La película del joven Bartosz M. Kowalski (Gdynia, 1984) recuerda en algunos momentos al Krzysztof Kieslowski de los mandamientos o al más despiadado Michael Haneke. En realidad, y la inquietante música nos lo indica desde un primer momento, y esas imágenes de las cámaras de seguridad que grabaron el secuestro en unos grandes almacenes también, el director polaco reconstruye con fidelidad absoluta un crimen atroz, el que cometieron dos niños contra otro apenas bebé al que machacaron literalmente y arrojaron a la vía del tren hace muchos años en el Reino Unido, un crimen que estremeció a la sociedad por el despiadado comportamiento de esos pequeños psicópatas de pantalón corto.

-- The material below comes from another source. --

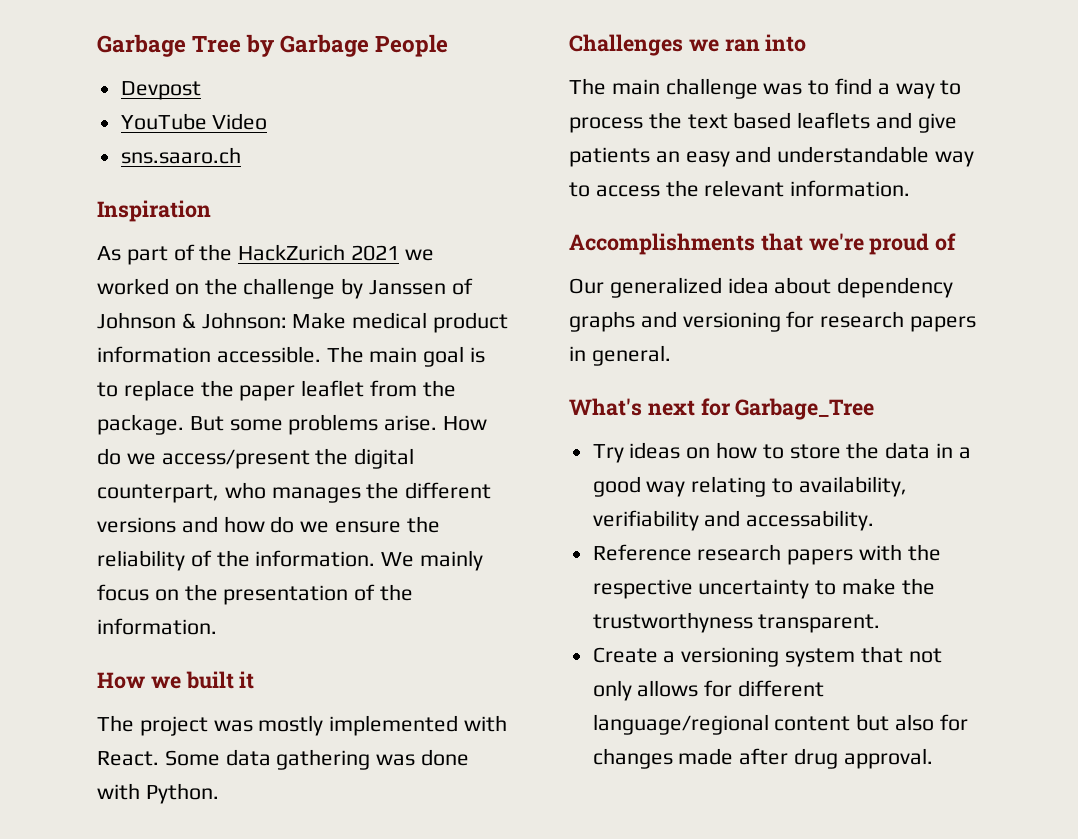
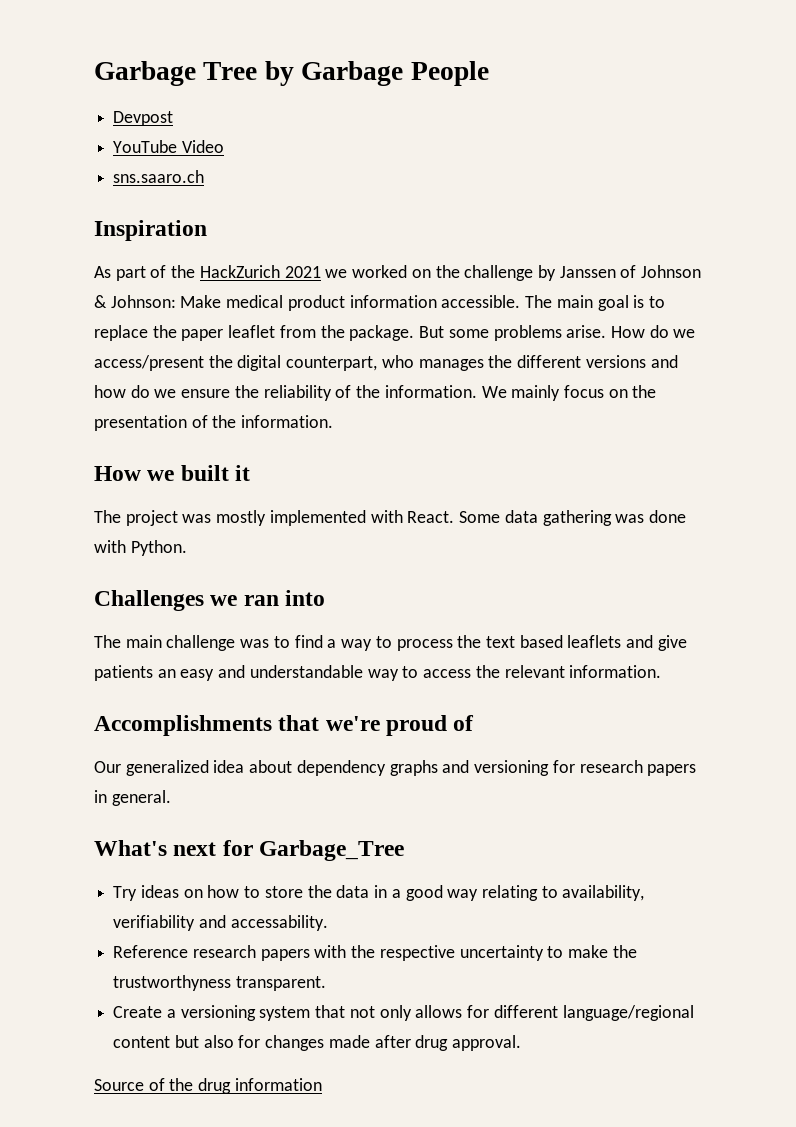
+ Source of the drug information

Ese último tramo, el del asesinato, está rodado a cámara fija y distante, una variante del fuera de plano, y en tiempo real, lo que no era necesario: los espectadores sensibles se levantaron en masa e indignados del Kursaal buscando la salida en el festival donostiarra. No es una película que pueda gustar, porque no hay concesiones al espectador, pero es una llamada de atención para que vigilemos a nuestros pequeños que sin  nuestra guía pueden convertirse en los psicópatas más desalmados. Atroz alegato sobre la banalidad del mal. Una cinta que deberían ver todos aquellos que son padres, como advirtió el director polaco.